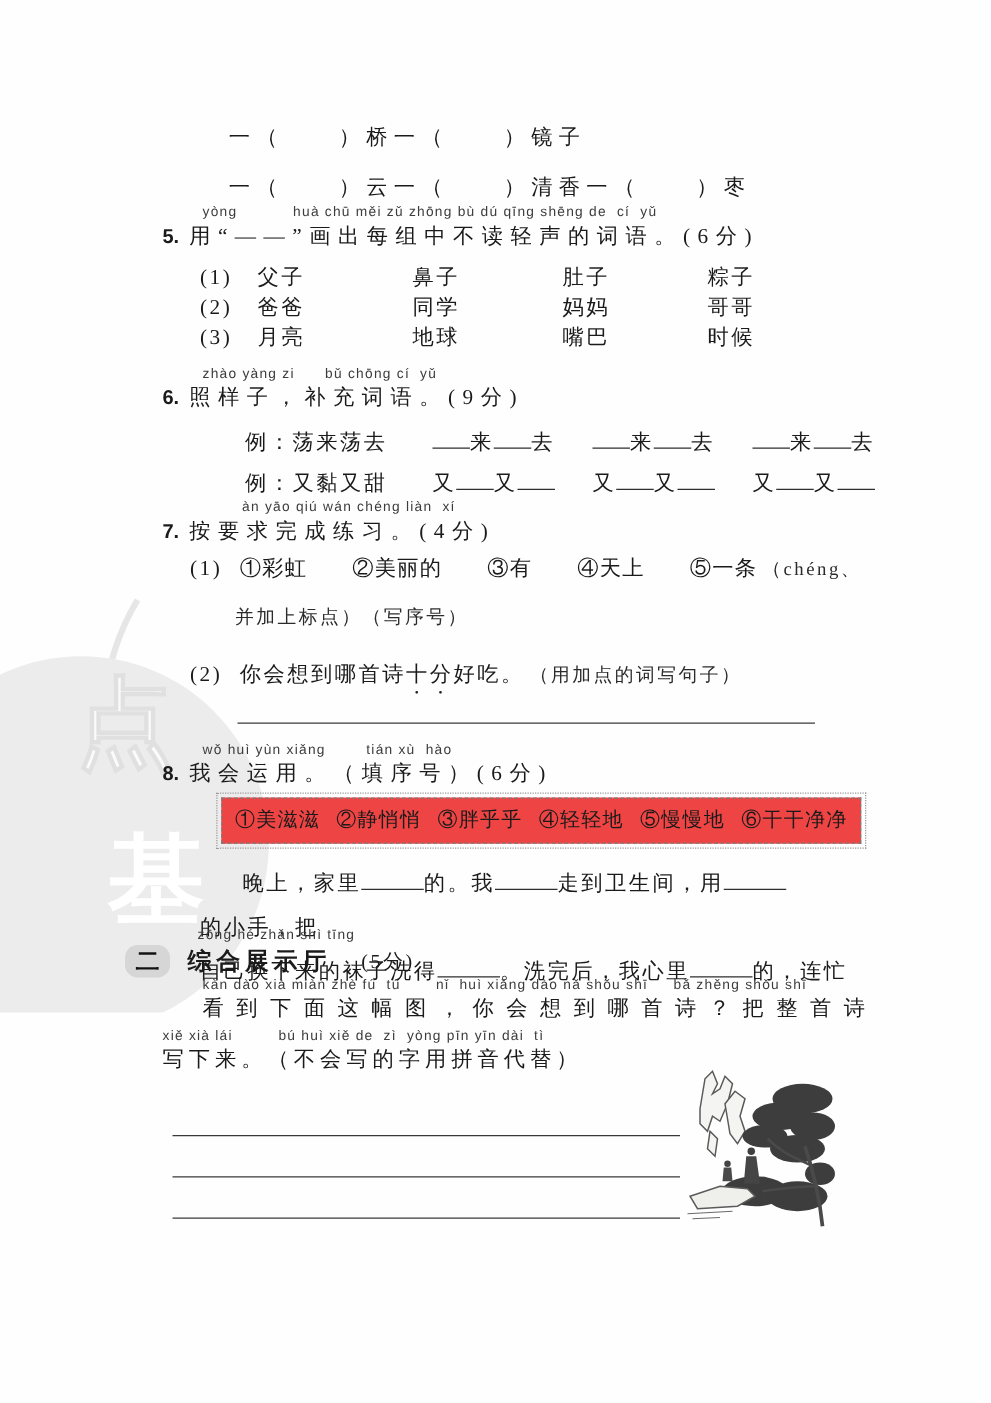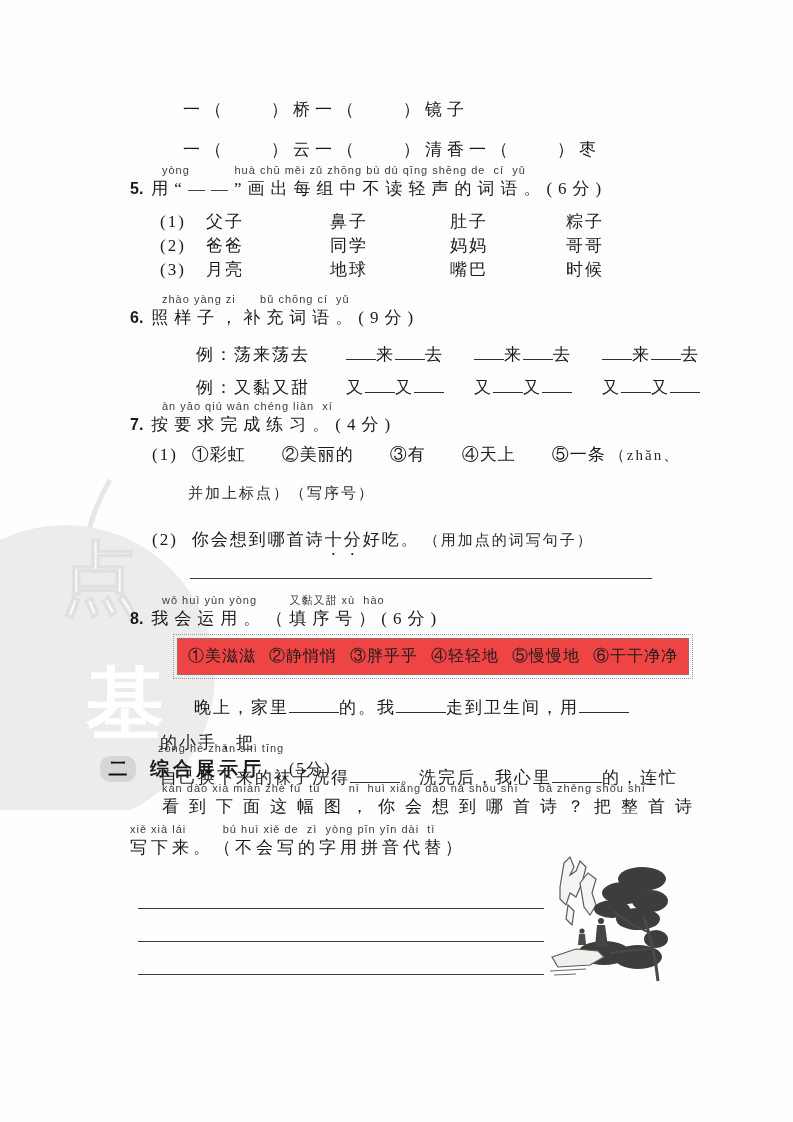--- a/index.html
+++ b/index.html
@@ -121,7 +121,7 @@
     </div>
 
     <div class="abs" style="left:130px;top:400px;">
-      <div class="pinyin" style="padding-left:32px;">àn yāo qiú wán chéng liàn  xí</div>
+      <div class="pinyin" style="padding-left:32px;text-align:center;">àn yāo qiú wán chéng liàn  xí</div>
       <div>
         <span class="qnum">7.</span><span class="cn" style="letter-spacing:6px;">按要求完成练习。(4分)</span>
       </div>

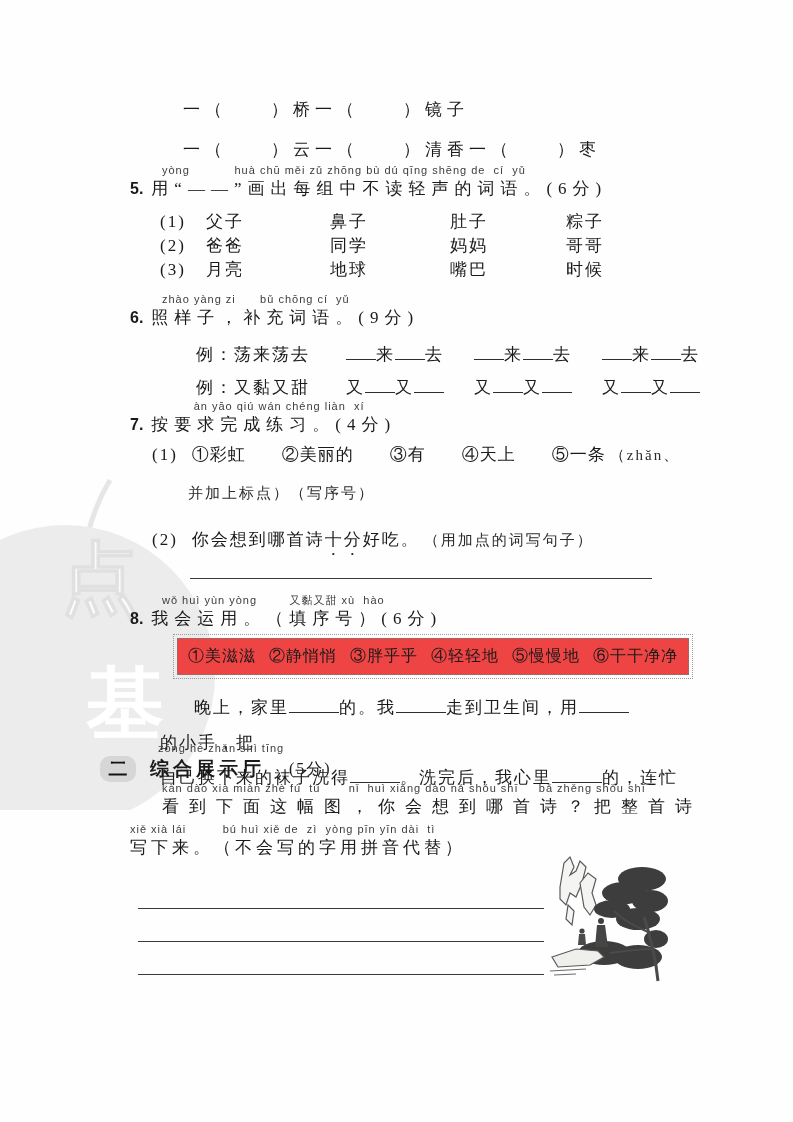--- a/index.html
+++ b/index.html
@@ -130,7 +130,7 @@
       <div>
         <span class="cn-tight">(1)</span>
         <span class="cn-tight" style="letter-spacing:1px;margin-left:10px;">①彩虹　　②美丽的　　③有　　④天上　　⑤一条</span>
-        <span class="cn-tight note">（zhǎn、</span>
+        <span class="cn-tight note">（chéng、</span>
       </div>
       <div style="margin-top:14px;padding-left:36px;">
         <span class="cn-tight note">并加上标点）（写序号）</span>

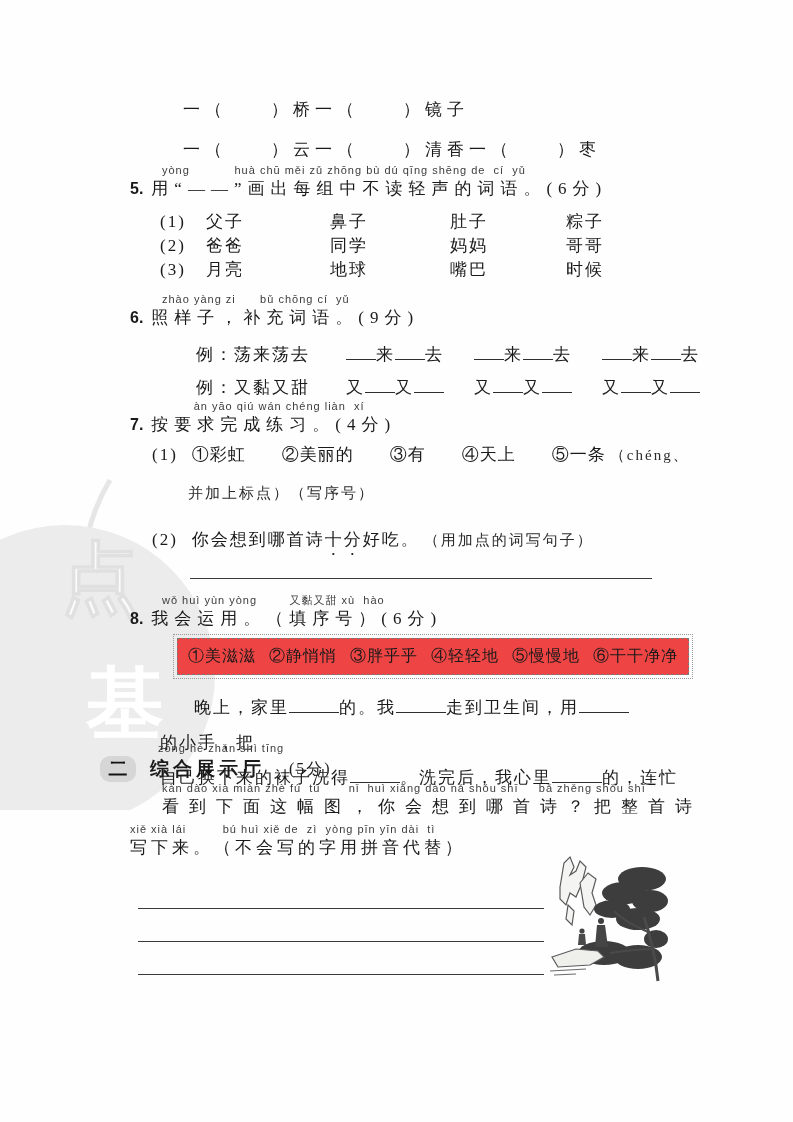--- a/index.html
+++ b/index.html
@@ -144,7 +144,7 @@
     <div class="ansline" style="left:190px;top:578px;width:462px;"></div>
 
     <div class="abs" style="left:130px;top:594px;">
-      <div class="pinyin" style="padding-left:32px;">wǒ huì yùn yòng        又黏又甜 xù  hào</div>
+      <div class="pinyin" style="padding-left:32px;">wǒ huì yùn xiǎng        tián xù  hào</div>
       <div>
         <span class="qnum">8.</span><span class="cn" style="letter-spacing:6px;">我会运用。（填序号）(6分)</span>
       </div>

____________

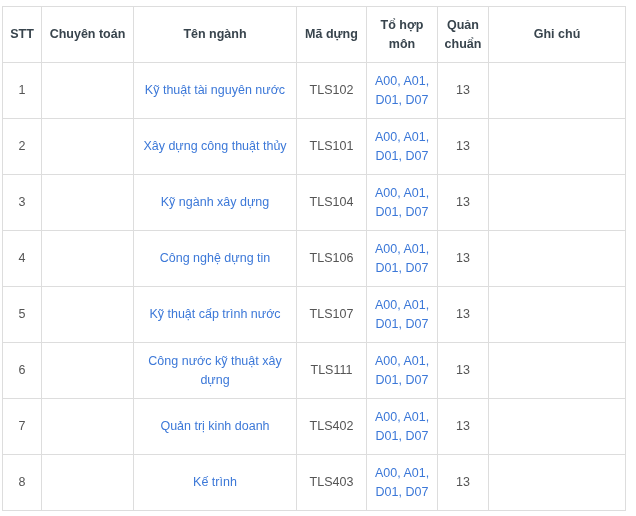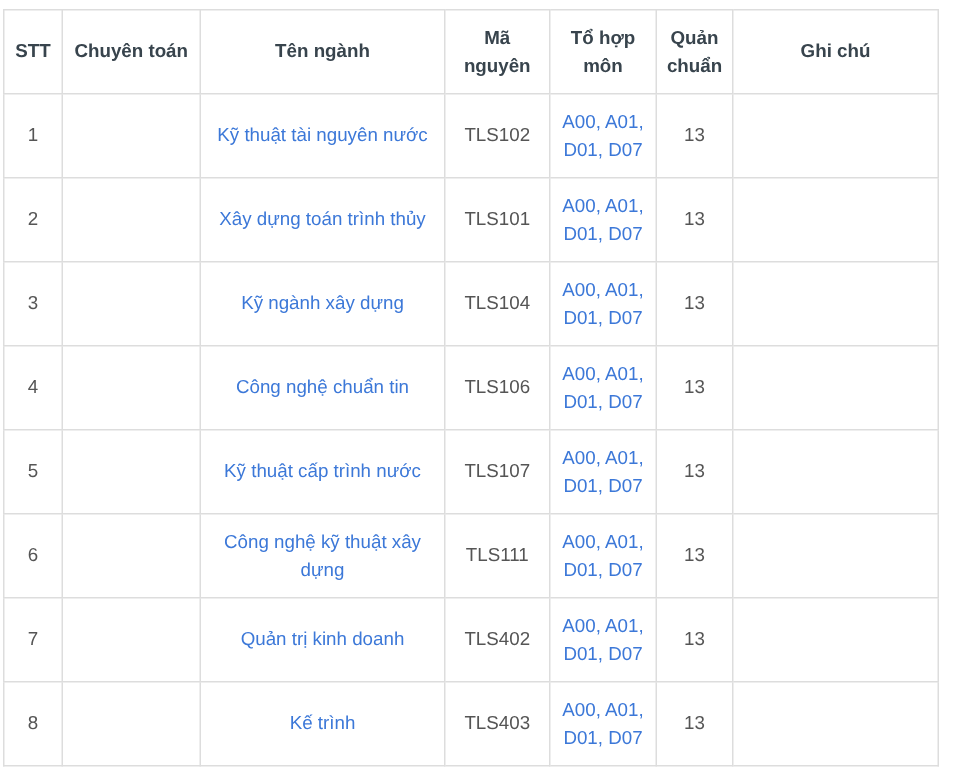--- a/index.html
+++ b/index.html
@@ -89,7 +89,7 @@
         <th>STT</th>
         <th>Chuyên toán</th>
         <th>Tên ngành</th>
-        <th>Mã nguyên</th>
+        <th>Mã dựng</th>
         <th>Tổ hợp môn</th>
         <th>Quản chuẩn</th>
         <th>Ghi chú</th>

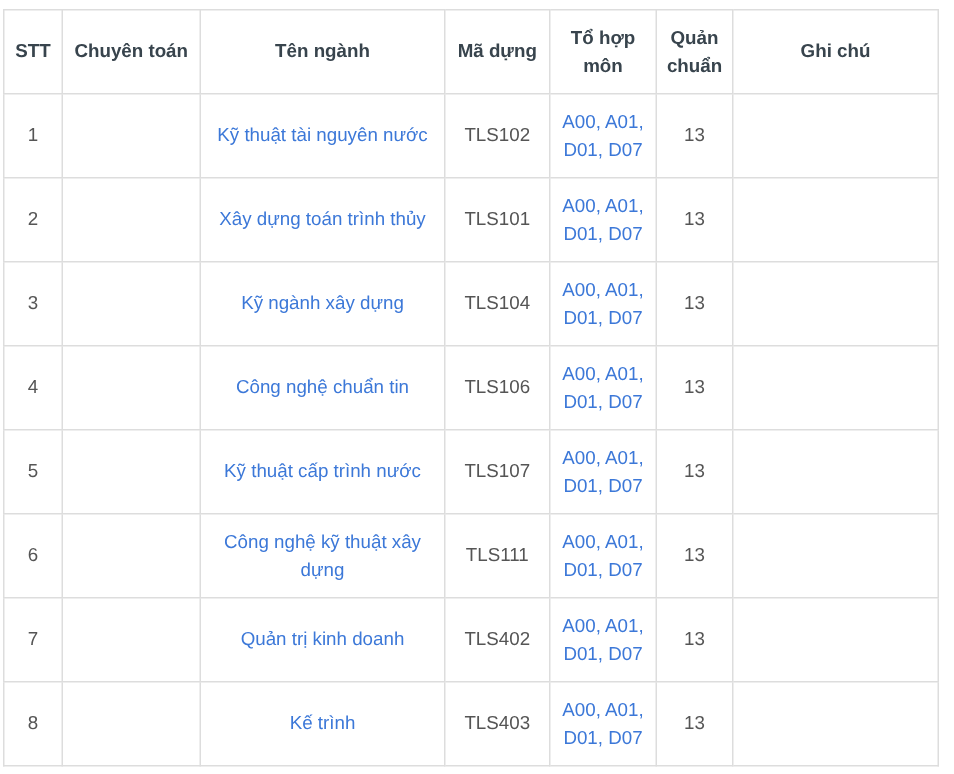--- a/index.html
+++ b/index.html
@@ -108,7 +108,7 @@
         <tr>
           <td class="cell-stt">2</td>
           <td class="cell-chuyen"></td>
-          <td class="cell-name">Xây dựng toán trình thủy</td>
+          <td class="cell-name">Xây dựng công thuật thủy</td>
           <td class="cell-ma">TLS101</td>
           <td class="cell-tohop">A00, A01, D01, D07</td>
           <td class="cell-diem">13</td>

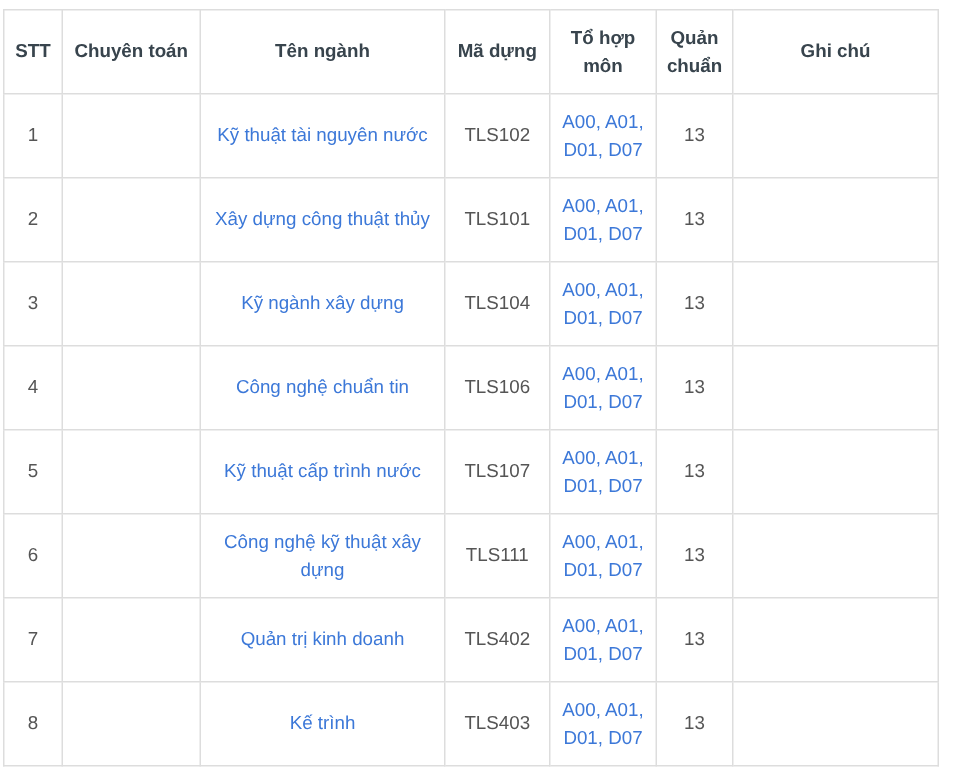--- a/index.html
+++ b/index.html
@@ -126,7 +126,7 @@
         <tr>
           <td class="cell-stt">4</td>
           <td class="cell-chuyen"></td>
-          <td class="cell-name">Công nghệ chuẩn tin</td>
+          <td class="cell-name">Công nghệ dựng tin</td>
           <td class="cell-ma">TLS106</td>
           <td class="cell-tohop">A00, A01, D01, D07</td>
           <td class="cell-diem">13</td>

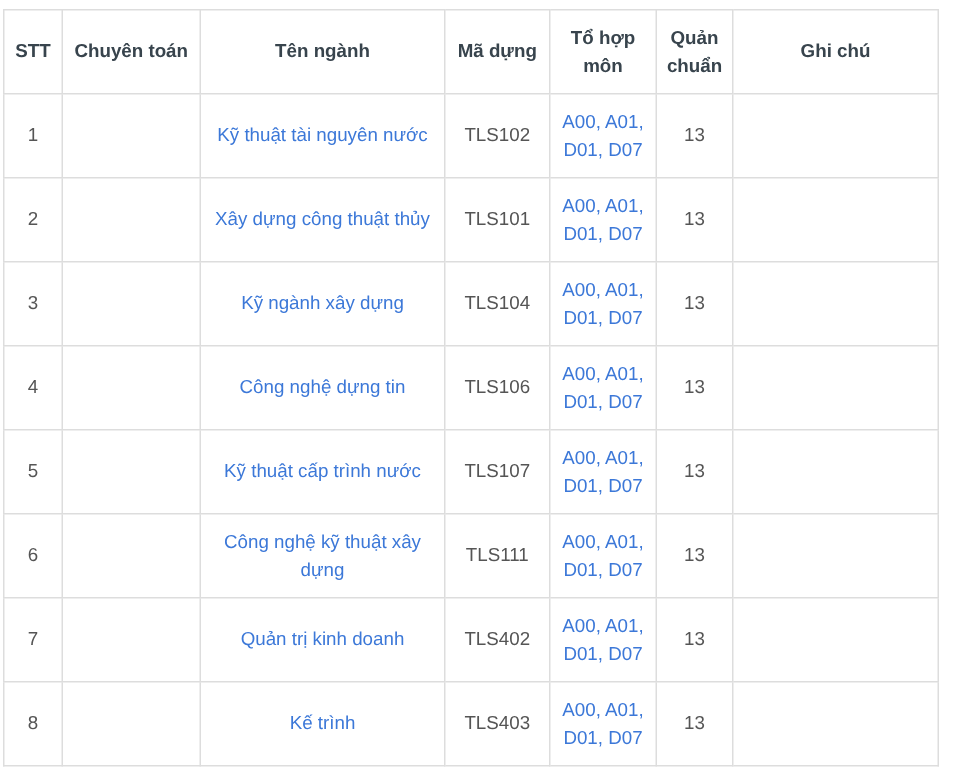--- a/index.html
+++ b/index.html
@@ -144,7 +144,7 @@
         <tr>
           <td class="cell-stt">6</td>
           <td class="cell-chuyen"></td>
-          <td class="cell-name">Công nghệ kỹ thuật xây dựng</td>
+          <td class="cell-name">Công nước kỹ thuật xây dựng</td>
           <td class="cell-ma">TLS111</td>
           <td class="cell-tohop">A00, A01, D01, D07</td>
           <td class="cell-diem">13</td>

____________

For each line of the material that includes the word "nghệ", make a copy.

*Solution for this problem*:
-          <td class="cell-name">Công nghệ chuẩn tin</td>
+          <td class="cell-name">Công nghệ dựng tin</td>
-          <td class="cell-name">Công nghệ kỹ thuật xây dựng</td>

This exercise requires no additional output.